Aceitei a provocação.

– Vá até a galeria Alaska e arrume um garoto programa.

– Nem sei porque sou teu amigo, é um grosso.

– Te digo por que... sente necessidade da presença do macho... minha geração, my kind, é a última representante do verdadeiro homem... os de hoje? produtos caricaturais, mutantes, filhos de mulheres viris e de homens femininos...

Nelson sorria.

– Está plagiando a Elisabeth Badinter, nada original.

– A porra da feminista? podes crer, caminhamos pruma raça de andróginas.

Ele não se perturbou.

– Ela diz que o homem é na realidade mulher contrariada.

– Palavras sem significado, intelectualismo barato mas vocês adoram, né? dá pra ouvir suas nádegas baterem palmas... entre Rambo e o homem mole fico com o primeiro. 

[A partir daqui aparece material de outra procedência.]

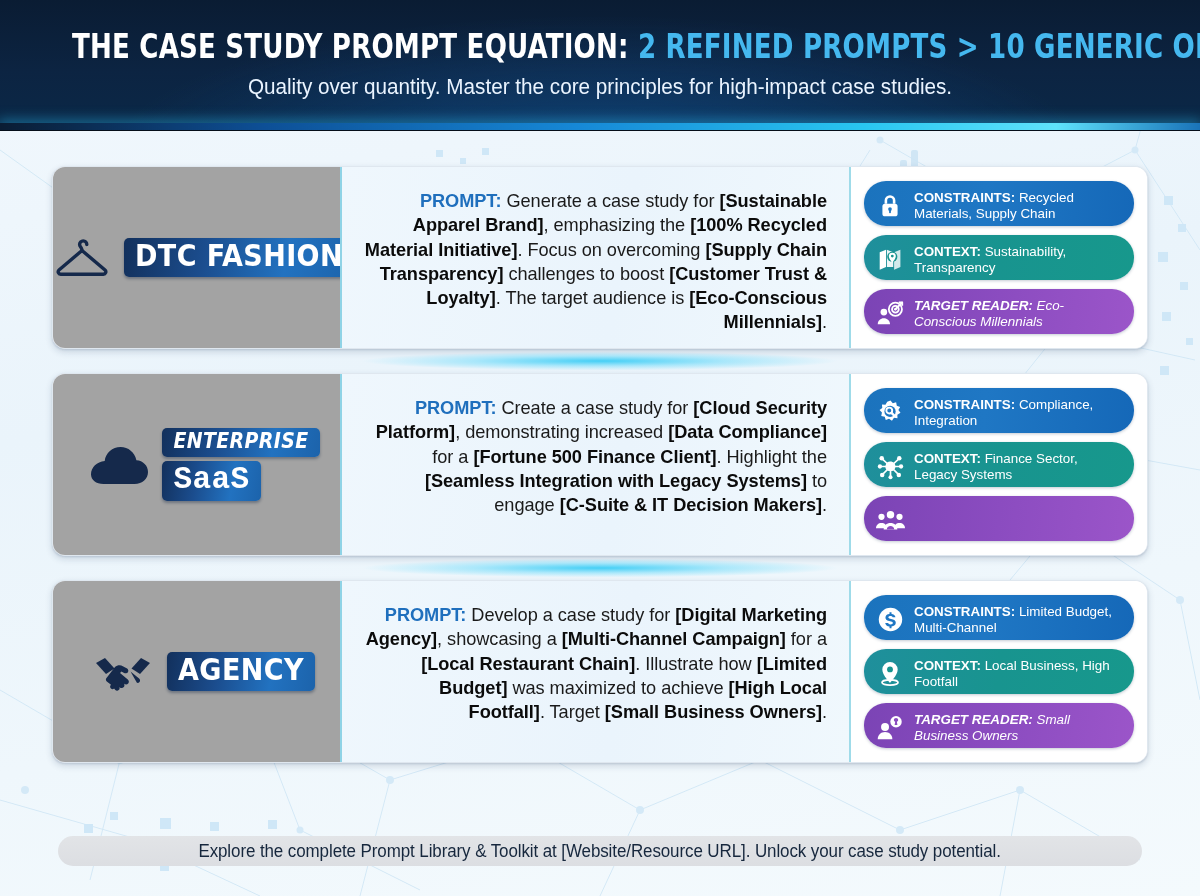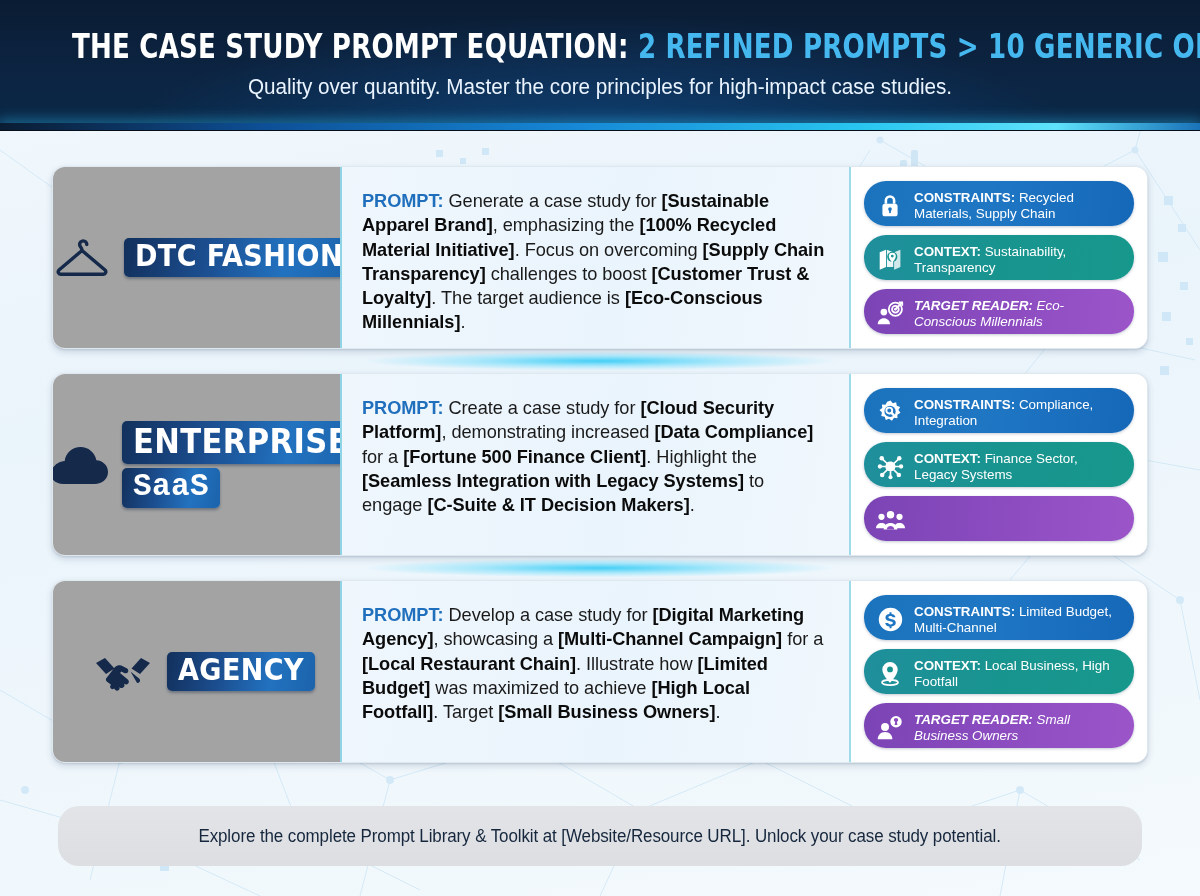--- a/index.html
+++ b/index.html
@@ -101,7 +101,7 @@
     border-left: 2px solid #8fd3e6;
     border-right: 2px solid #9fdbe9;
     padding: 22px 22px 10px 20px;
-    display: flex; align-items: flex-start;
+    display: flex; align-items: flex-start; text-align: right;
   }
   .prompt-text {
     font-size: 18.2px; line-height: 1.335; color: #1a1a1a;

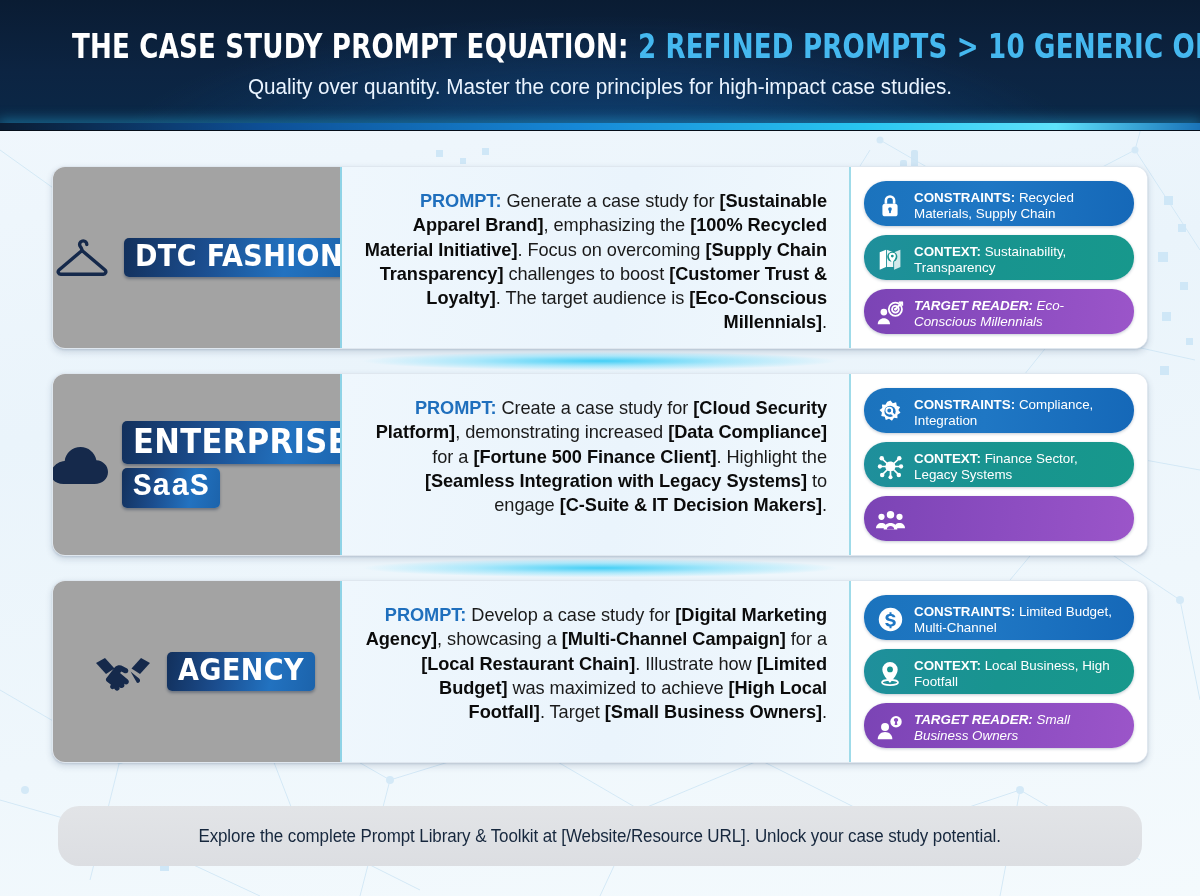--- a/index.html
+++ b/index.html
@@ -91,7 +91,7 @@
     white-space: nowrap;
   }
   .badge-line + .badge-line { margin-top: 4px; }
-  .bl-1 { font-size: 34px; }
+  .bl-1 { font-size: 21px; font-style: italic; }
   .bl-2 { font-size: 31px; font-family: Liberation Mono, monospace; }
   .bl-small { font-size: 30px; }
 

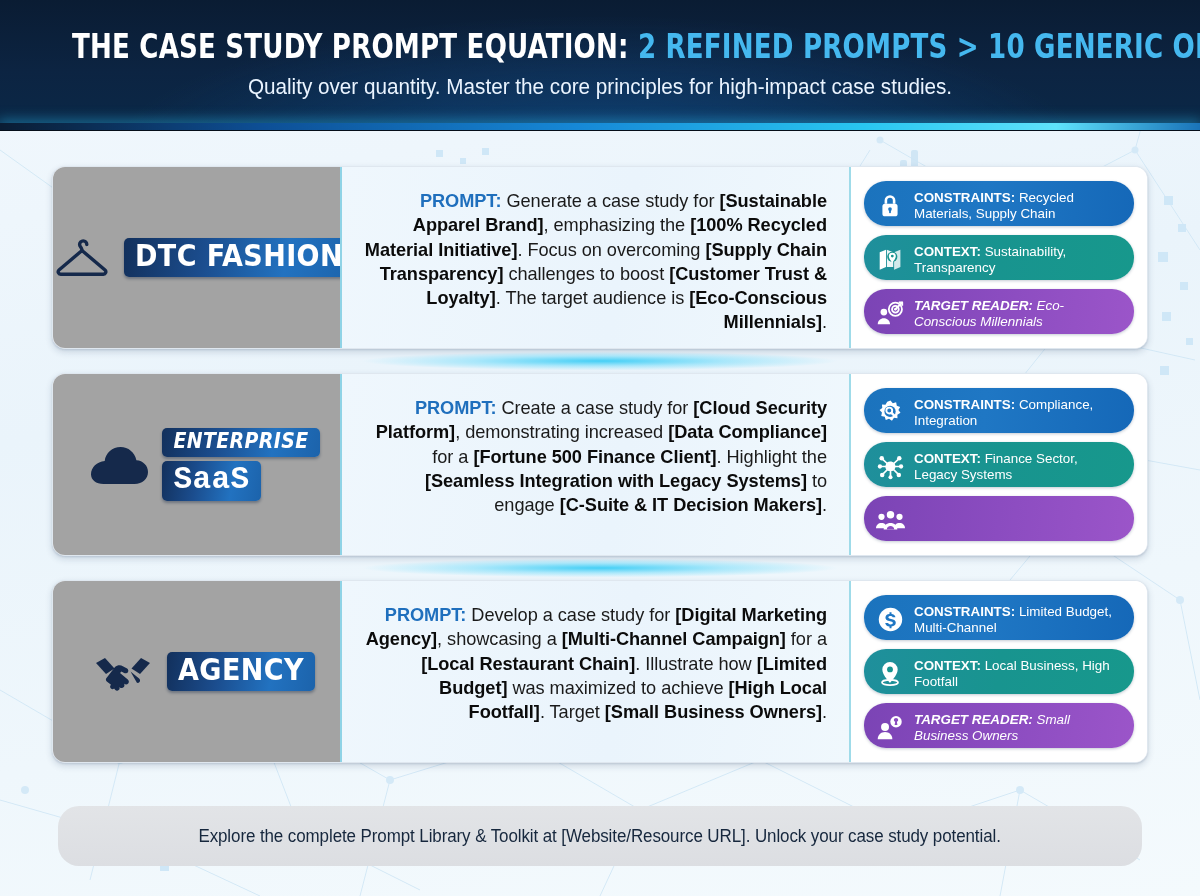--- a/index.html
+++ b/index.html
@@ -141,7 +141,7 @@
   
   .footer {
     position: absolute; left: 58px; bottom: 30px;
-    width: 1084px; height: 60px; z-index: 3;
+    width: 1084px; height: 30px; z-index: 3;
     display: flex; align-items: center; justify-content: center;
     background: linear-gradient(180deg, #e2e4e7 0%, #dcdee2 100%);
     border-radius: 21px;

– E você pretende ser intelectual! não passa de um primata...

– ...e você uma bicha rejeitada, louca pra me dar o rabo!

Me aproximei dele, toquei seu ombro, ele levantou a cabeça e sorriu... eles tem um sorriso magistral, doce... senti vontade de beijar seu rosto... droga, tô entrando na dele... me afastei.

– Meu caro, ouça o que vou dizer - falou ele – as coisas estão péssimas lá fora, muito ruins, uma bagunça total, não vejo razão pra gente se emaranhar em conceitos, afinal o que significa essa vida? devemos perder tempo em rotular? não seria mais justo aceitar a troca de sentimentos por mais confusos que sejam antes de ser tarde demais?

...armadilha de novo...

– Tá bem, tá bem, não diga mais nada, esse blablabla todo não muda o fato de eu ser um porco libidinoso, noventa entre cem velhos são, mas também não impede de te achar um bicha carente... se pretende insistir na sua tese, na sua tentativa de me... bem, vou até o limite da amizade irrestrita... só... nada mais.

Nelson levantou-se, saiu sem se despedir, fiz menção de correr atrás dele, desisti, acendi de novo a guimba do charuto, voltei ao computador.

...das carnes úmidas e a flacidez sensual excitaram Alberto. Ele afastou com delicadeza a calcinha. Com movimentos felinos deitou-se em cima dela. Penetrou no sexo molhado. Ouviu gemidos e...

Reli o que havia escrito, droga, pensei no Nelson, ele era um escritor, eu apenas fazedor de folhetim pornográfico, meu leitor precisaria saber da verdade? talvez, teria eu coragem de me revelar? coloquei * no fim da última página.

* caro leitor, essas palavras exprimem o pensamento de um velho sujo, toda e qualquer semelhança com a realidade dever ser considerada como não coincidência.